The bacteria in our bodies outnumber our cells by 10 to 1, and the shikimate pathway is important to them and to our health.
We need essential amino acids to function as an organism. But the human body cannot create them, which is why we rely on plants and our resident gut flora to do it for us.
Upsetting our vital bacterial balance
When this ‘flora’ is inhibited or damaged, suggests Dr Seneff, we get symptomatic problems like irritable bowel disease. Over a period of time our immune system becomes disrupted by this imbalance in our guts, a state referred to as dysbiosis.

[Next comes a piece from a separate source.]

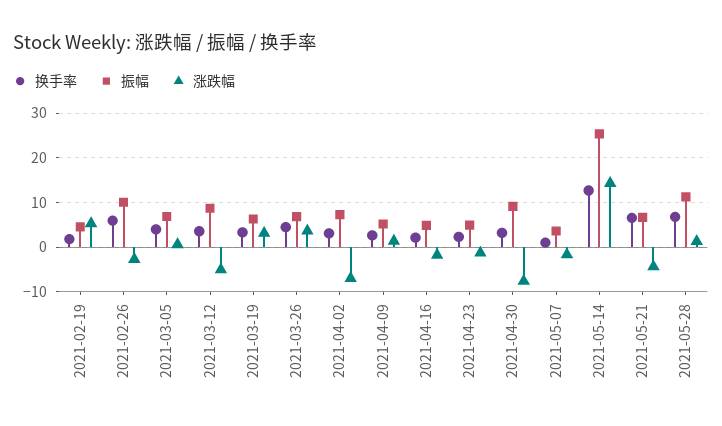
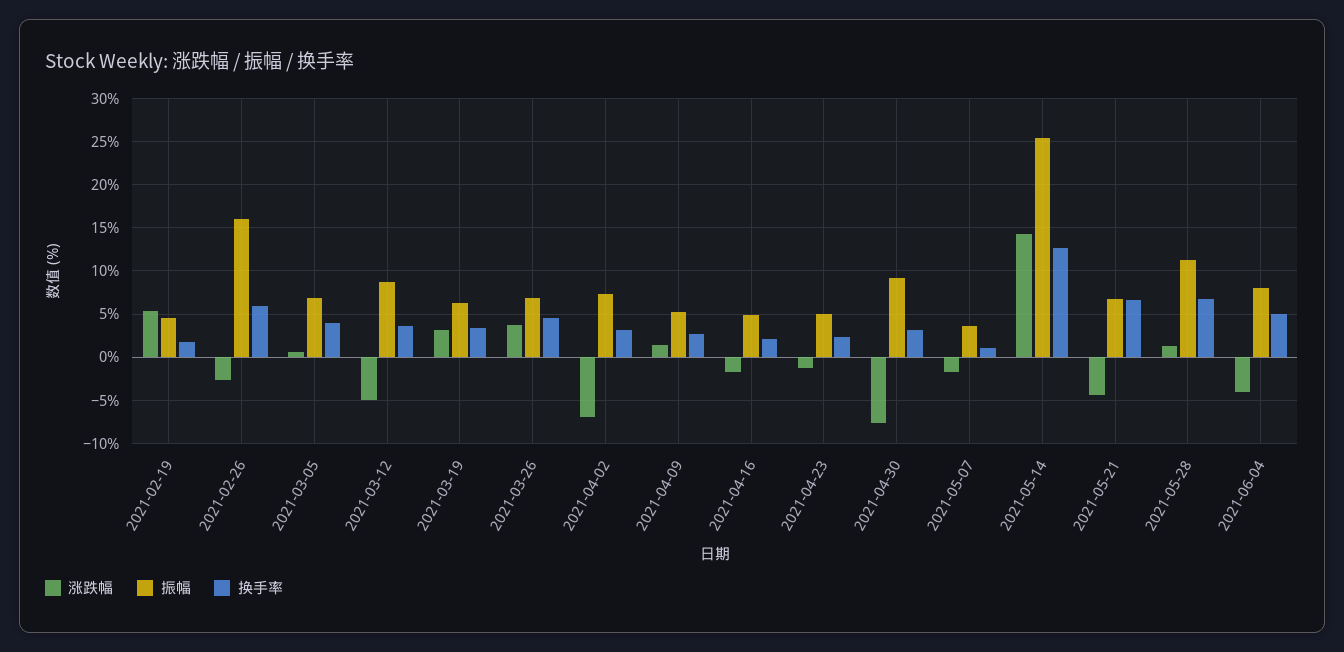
振幅, 2021-02-26: 10 -> 16
涨跌幅, 2021-06-04: none -> -4
振幅, 2021-06-04: none -> 8
换手率, 2021-06-04: none -> 5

This causes a ‘leaky gut’ – a condition where an altered or damaged bowel lining or gut wall allows substances such as toxins, microbes, undigested food, or waste to leak or migrate more widely into the body. This triggers an immune reaction that can then open the floodgates to a range of health problems.
This is not to say that glyphosate is definitively the cause of these diseases. There are obviously other factors at play but Dr Seneff makes a compelling case that we’re unwittingly poisoning ourselves for the sake of weed control.
Brining glyphosate and GMOs into the picture
In the interview Dr Seneff uses phrases like; “I believe,” “I suspect,” and “we’re working on” rather than more concrete statements like “I discovered,” “I proved” or “data showed.”
This research is, clearly, in its early stages; but her perspectives make sense.
History is riddled with examples of supposedly safe substances that later turned out to be devastating to human health, the environment, or both.
Dr. Seneff makes the point that the rate at which many of these diseases are growing – especially autism, which was practically unheard of 50 years ago – suggests that the problem is environmental.
In fact, in the US in the past 5 years, autism rates have increased from 1 in 150 to 1 in 50. There are likely to be other contributing factors – and arguably detection and diagnosis has drastically improved – but external environmental factors could well be the trigger for this surge.
And looking at significant environmental changes, glyphosate and GMOs fit the frame.